O transporte público para uns e para outros

12 Out 2018 / 17:04 H.

    O intenso debate sobre a mobilidade aérea e marítima na região atenuou a importância de discutir a mobilidade terreste, concretamente o transporte público, como eixo fundamental para um desenvolvimento regional equilibrado.

    Os desígnios que se impõem a uma ilha dependente de combustíveis fósseis, forçam a novos hábitos de deslocação que acarretem menos custos ambientais e económicos, com melhorias evidentes na qualidade de vida dos cidadãos. A mobilidade é um direito e deve estar ajustada às necessidades da população, através de uma estratégia de mobilidade urbana o mais sustentável possível, que promova um sistema de transporte coletivo, conveniente, eficiente, ecológico, económico e inclusivo.

    Nas últimas décadas, a melhoria das acessibilidades proporcionou a expansão urbana para a periferia do Funchal, para onde população deslocou-se à procura de habitações maiores, mais cómodas e económicas, trocando quilómetros por metros quadrados.

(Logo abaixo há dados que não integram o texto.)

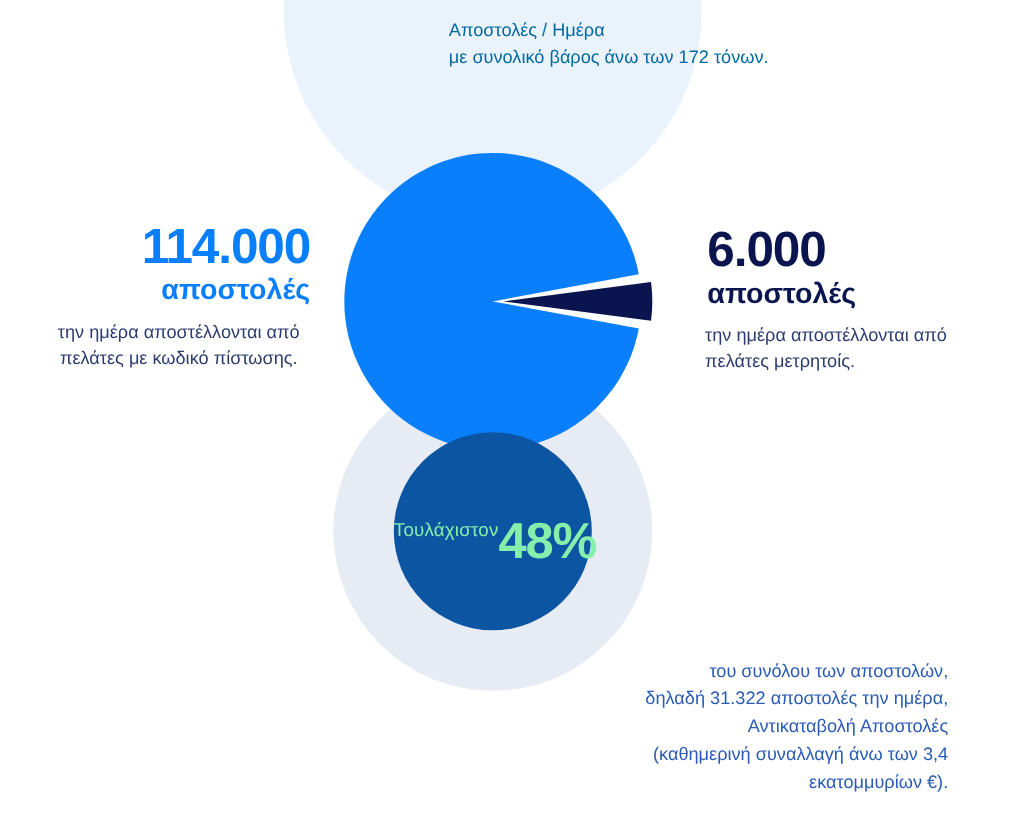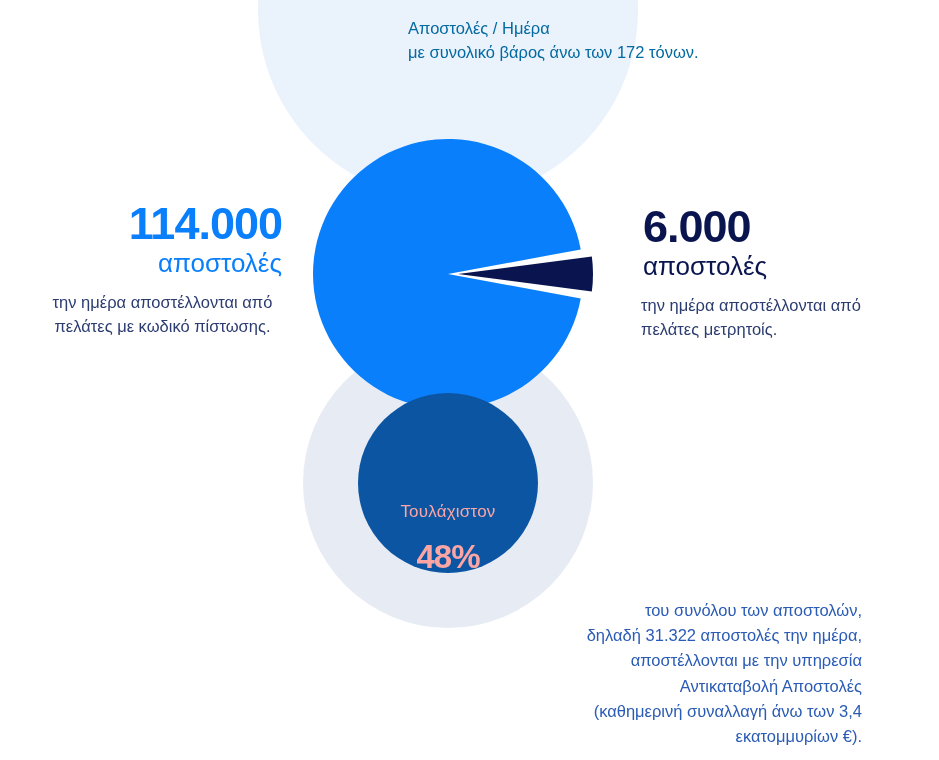--- a/index.html
+++ b/index.html
@@ -73,7 +73,7 @@
     display:inline-block;
   }
   .sub {
-    font-weight:400;
+    font-weight:700;
     white-space:nowrap;
     background:#ffffff;
     display:inline-block;

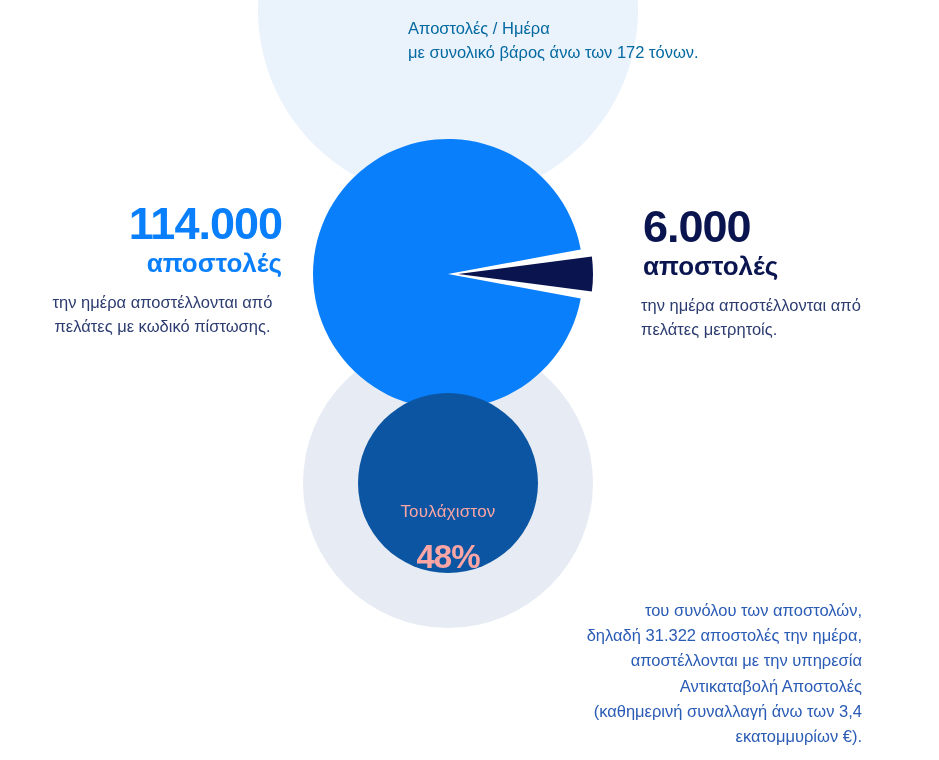--- a/index.html
+++ b/index.html
@@ -43,10 +43,10 @@
     border-radius:50%;
     background:#0b55a2;
     display:flex;
-    flex-direction:column;
+    flex-direction:row;
     align-items:center;
-    justify-content:flex-end;
-    color:#fca5a5;
+    justify-content:flex-start;
+    color:#86efac;
   }
   .pct-label {
     font-size:17px;

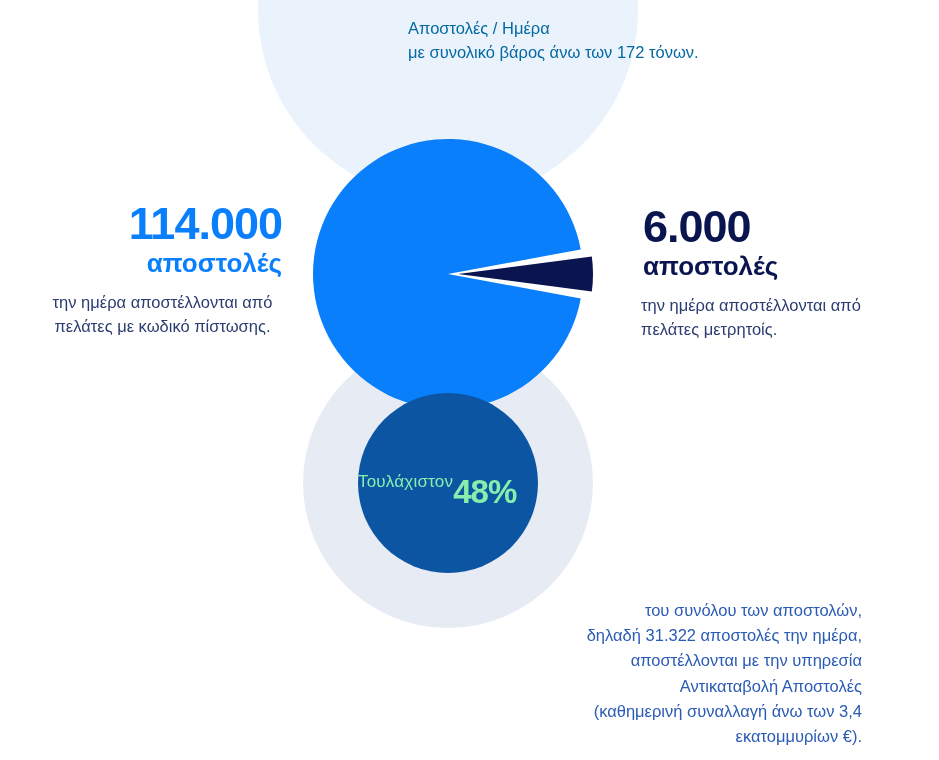--- a/index.html
+++ b/index.html
@@ -55,7 +55,7 @@
     margin-bottom:2px;
   }
   .pct-value {
-    font-size:33px;
+    font-size:46px;
     font-weight:700;
     letter-spacing:-1px;
     line-height:1;

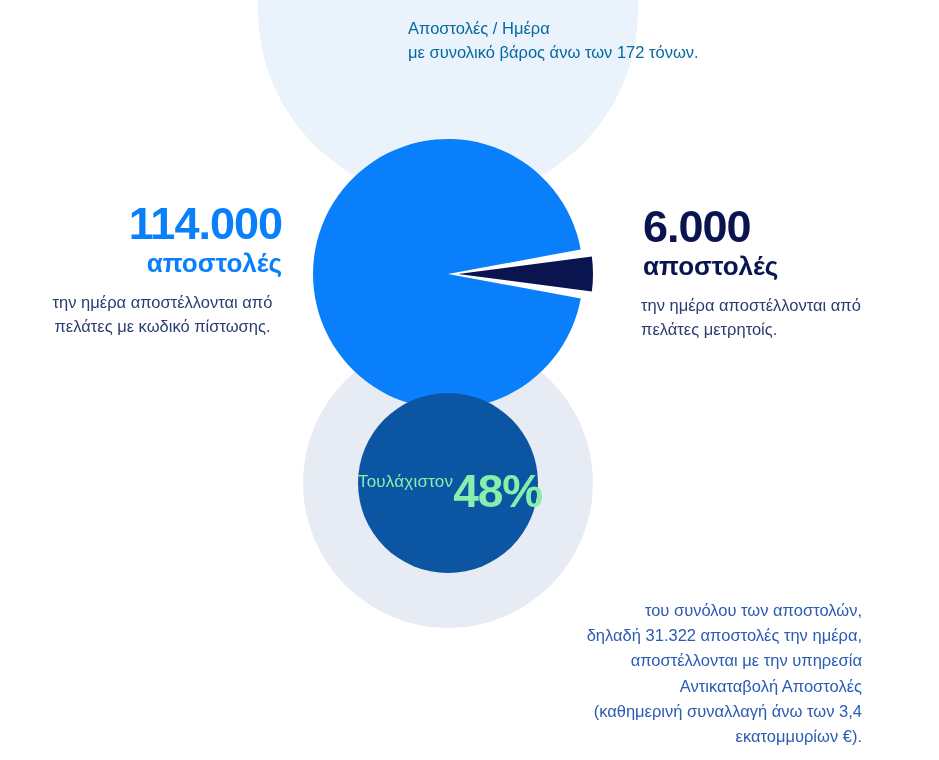--- a/index.html
+++ b/index.html
@@ -159,7 +159,6 @@
     <div class="desc">
       <span class="desc-line">του συνόλου των αποστολών,</span>
       <span class="desc-line">δηλαδή 31.322 αποστολές την ημέρα,</span>
-      <span class="desc-line">αποστέλλονται με την υπηρεσία</span>
       <span class="desc-line">Αντικαταβολή Αποστολές</span>
       <span class="desc-line">(καθημερινή συναλλαγή άνω των 3,4</span>
       <span class="desc-line">εκατομμυρίων €).</span>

Este movimento incrementou a dependência do automóvel particular, e consequentemente alguns problemas, como elevados níveis de congestionamento, poluição, sinistralidade e uma elevada fatura em transportes para as famílias.

    Apesar deste movimento populacional, o sistema de transporte público não correspondeu às necessidades da população, facto que se evidencia na proporção de utilizadores de transporte público, sobretudo no concelho de Santa Cruz. Um custo mensal do passe pouco atrativo, a que se junta uma frequência de carreiras diminuta e tempos de espera exagerados entre as carreiras, explicam a fraca adesão ao transporte público neste concelho, onde aproximadamente 74% dos residentes utilizam o transporte individual nos seus movimentos pendulares, o valor mais elevado da ilha.

    Um utilizador que se desloque das freguesias do Caniço ou Camacha para o Funchal, por enquadrar-se num modo de transporte interurbano, pagará um bilhete de ida e volta de 4,40€, enquanto o passe terá um custo mensal de 57,70€. Se considerarmos um automóvel particular com dois ocupantes, a despesa por pessoa em combustível e estacionamento fica substancialmente inferior à de um passe mensal.

    Recentemente foi apresentada uma proposta para a definição de dois tarifários, nomeadamente um passe mensal de 30€ para o concelho do Funchal e de 50€ para os restantes concelhos. No entanto, esta temática não deve ser discutida somente com base em critérios administrativos, numa abordagem fragmentada do território, incorrendo em propostas desprovidas de fundamento funcional, sem conhecimento da realidade das pessoas, que não contribuirão para a melhoria das condições de mobilidade dos cidadãos.

    Um passe mensal de 50€ para um residente no Caniço, uma das três freguesias mais habitadas da Madeira, a 7km do Funchal, para um trajeto de 15 minutos, não mudará o paradigma atual. A tarifa para as freguesias limítrofes do Funchal deveria estar enquadrada num modo de transporte suburbano, com um tarifário ligeiramente diferenciado do praticado no concelho do Funchal, mas nunca aos preços atuais (57,70€) ou propostos (50€), com um custo por quilómetro demasiado penalizador para o passageiro. Apesar do exemplo dado desta freguesia, atendendo

    à dimensão populacional e ao crescimento exponencial registado nos últimos anos, a mesma lógica aplica-se a outros municípios vizinhos.

    As entidades responsáveis têm uma oportunidade para revolucionar o paradigma do transporte público na RAM, para que efetivamente se torne uma alternativa prática ao veículo particular. Sem uma ação eficaz, continuaremos com os mesmos problemas que se têm acentuado nos últimos anos.

    O transporte público não deve ser visto como “o de uns e o dos outros”. Nessas condições, dificilmente se conquistará a população para uma nova cultura de mobilidade.